[[ Material supplied open ]]

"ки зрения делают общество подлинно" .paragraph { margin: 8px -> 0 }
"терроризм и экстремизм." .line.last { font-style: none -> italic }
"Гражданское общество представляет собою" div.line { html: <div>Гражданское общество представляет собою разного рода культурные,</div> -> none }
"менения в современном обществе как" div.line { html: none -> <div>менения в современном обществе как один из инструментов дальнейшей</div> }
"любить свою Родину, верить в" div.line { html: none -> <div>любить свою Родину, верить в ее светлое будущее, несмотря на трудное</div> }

[[ Material supplied closed ]]
[[ Material supplied open ]]

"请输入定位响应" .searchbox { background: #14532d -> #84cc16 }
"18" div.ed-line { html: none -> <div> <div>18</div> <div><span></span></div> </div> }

[[ Material supplied closed ]]
[[ Material supplied open ]]

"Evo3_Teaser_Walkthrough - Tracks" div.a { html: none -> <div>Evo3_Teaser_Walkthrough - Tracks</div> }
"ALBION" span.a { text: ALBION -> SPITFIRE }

[[ Material supplied closed ]]

(The problem):
Extract from the material all lines containing the string "span".

(Answer space):
"18" div.ed-line { html: none -> <div> <div>18</div> <div><span></span></div> </div> }
"ALBION" span.a { text: ALBION -> SPITFIRE }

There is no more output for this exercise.